**WHAT YOU ARE ASKED TO DO:** Skip any pictures. Repeat the data exactly, from its first line through the line that holds "(372, 186) none", both included.

**STORED DATA:**
:::

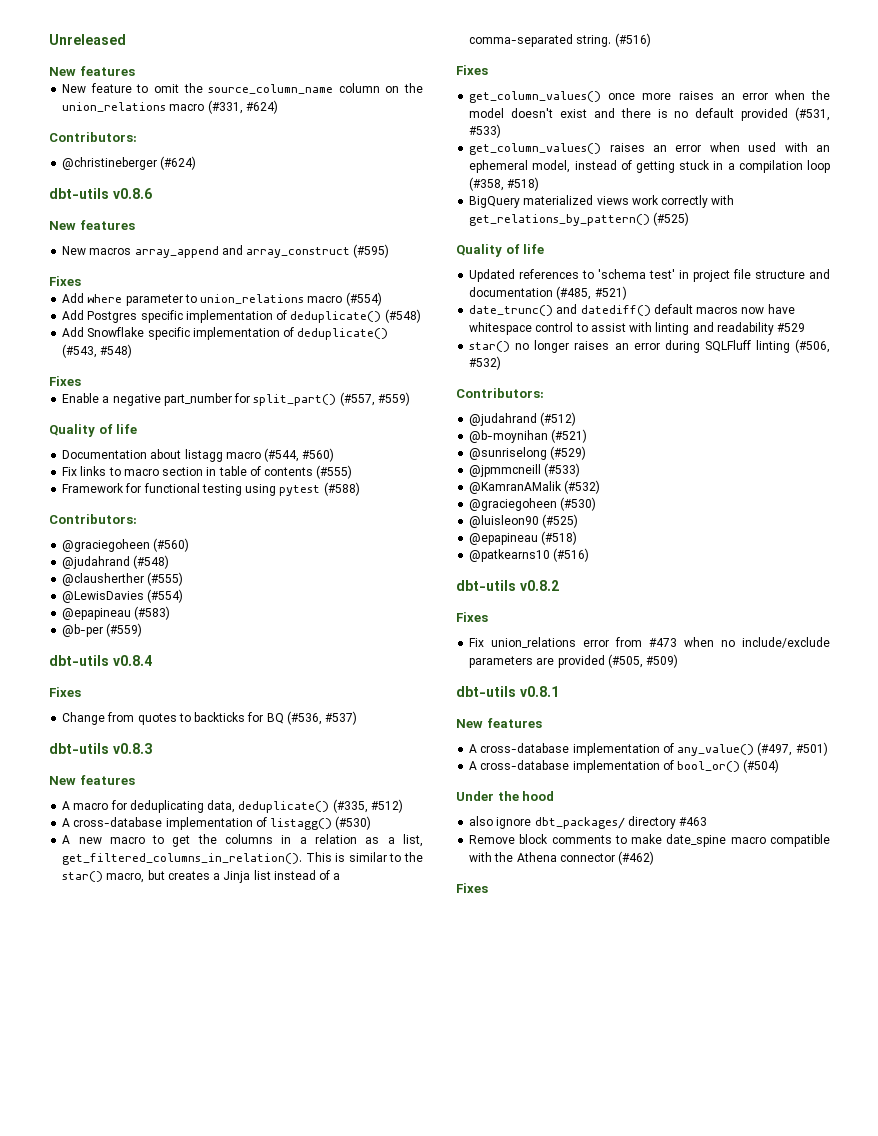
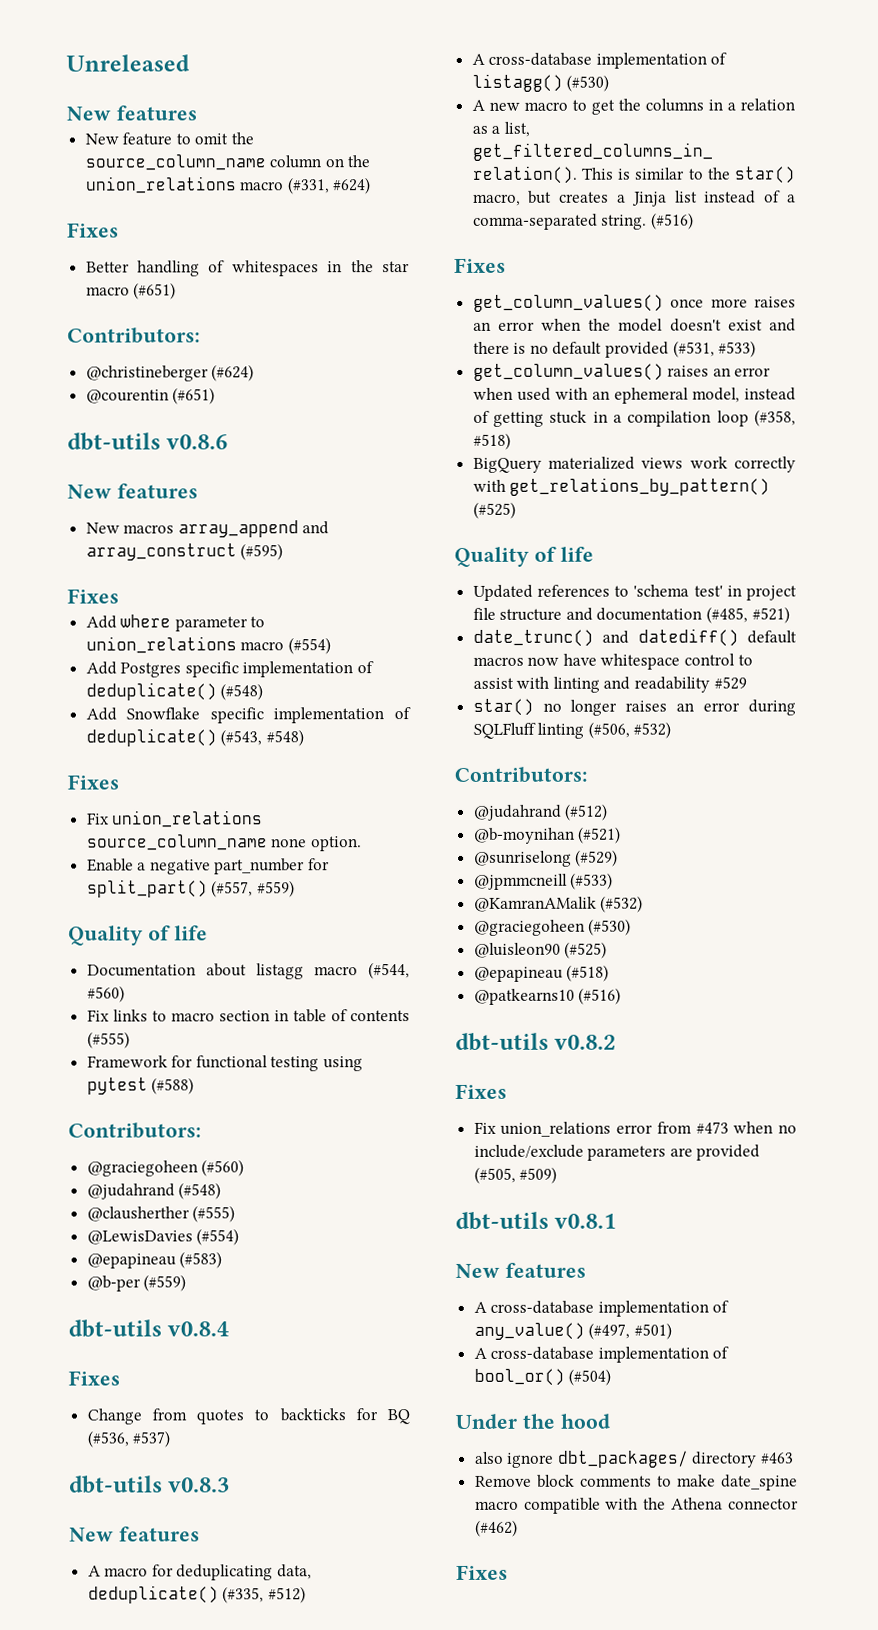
(278, 107) none -> [67,222,119,238] [85,260,410,277] [85,282,177,300] // Fixes // Better handling of whitespaces in the star macro (#651)
(197, 163) none -> [85,387,216,405] // @courentin (#651)
(81, 381) none -> [85,810,264,828] [86,834,362,852] // Fix union_relations source_column_name none option.

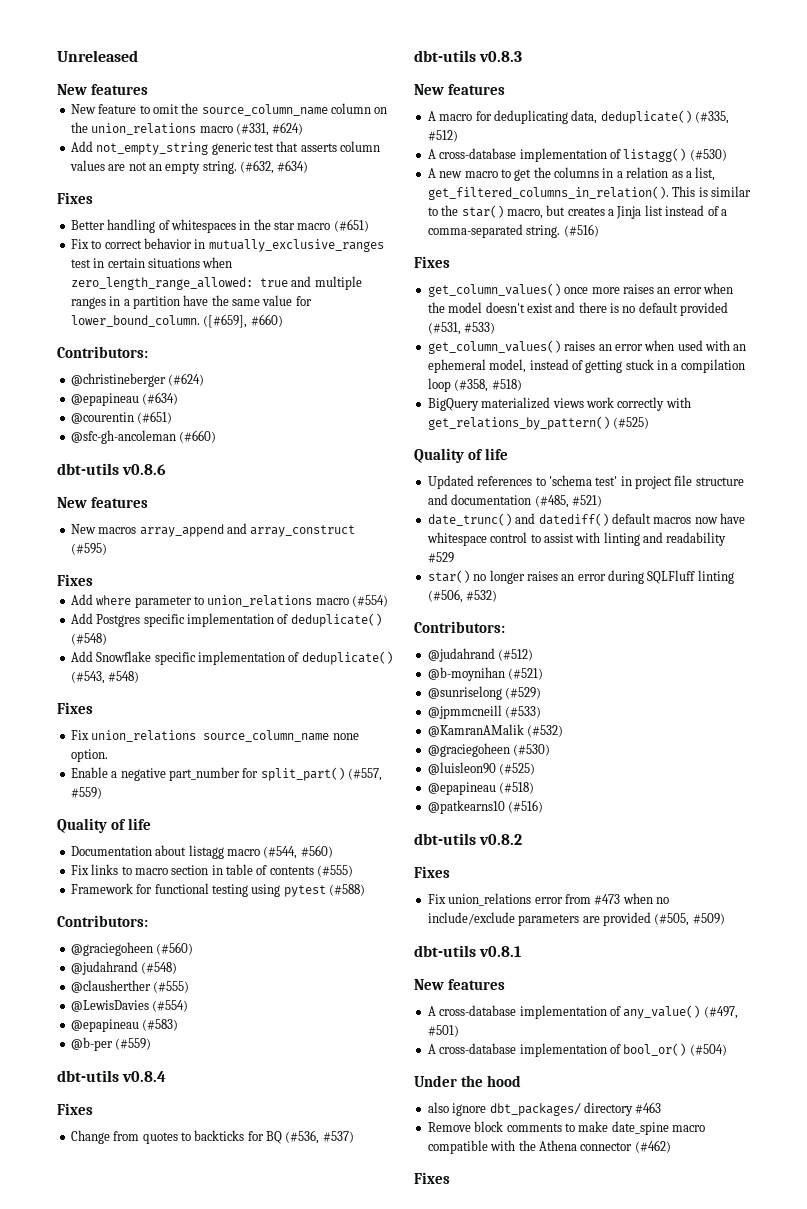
(372, 186) none -> [70,141,380,155] [69,160,309,174] // Add not_empty_string generic test that asserts column values are not an empty string. (#632, #634)
(177, 291) none -> [70,238,384,252] [70,257,233,268] [70,276,362,290] [70,295,312,309] [70,314,283,328] // Fix to correct behavior in mutually_exclusive_ranges test in certain situations when zero_length_range_allowed: true and multiple ranges in a partition have the same value for lower_bound_column. ([#659], #660)
(255, 373) none -> [70,392,179,406] // @epapineau (#634)
(216, 396) none -> [70,430,217,444] // @sfc-gh-ancoleman (#660)

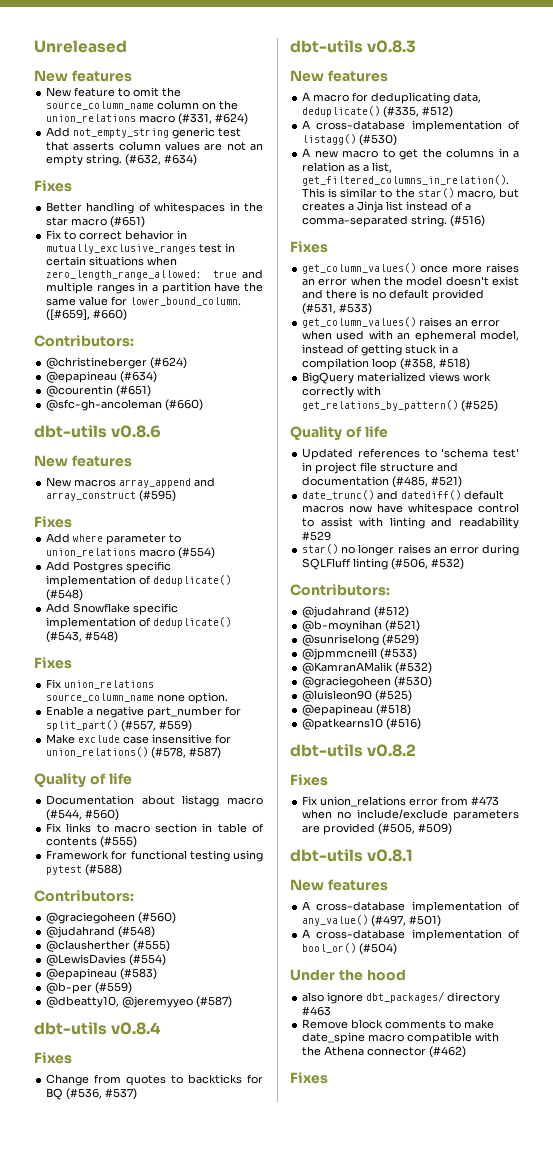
(102, 793) none -> [46,734,232,744] [46,747,222,759] // Make exclude case insensitive for union_relations() (#578, #587)
(152, 1044) none -> [46,996,233,1008] // @dbeatty10, @jeremyyeo (#587)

:::

**OUTPUT OF THE TASK:**
(278, 107) none -> [67,222,119,238] [85,260,410,277] [85,282,177,300] // Fixes // Better handling of whitespaces in the star macro (#651)
(197, 163) none -> [85,387,216,405] // @courentin (#651)
(81, 381) none -> [85,810,264,828] [86,834,362,852] // Fix union_relations source_column_name none option.

(372, 186) none -> [70,141,380,155] [69,160,309,174] // Add not_empty_string generic test that asserts column values are not an empty string. (#632, #634)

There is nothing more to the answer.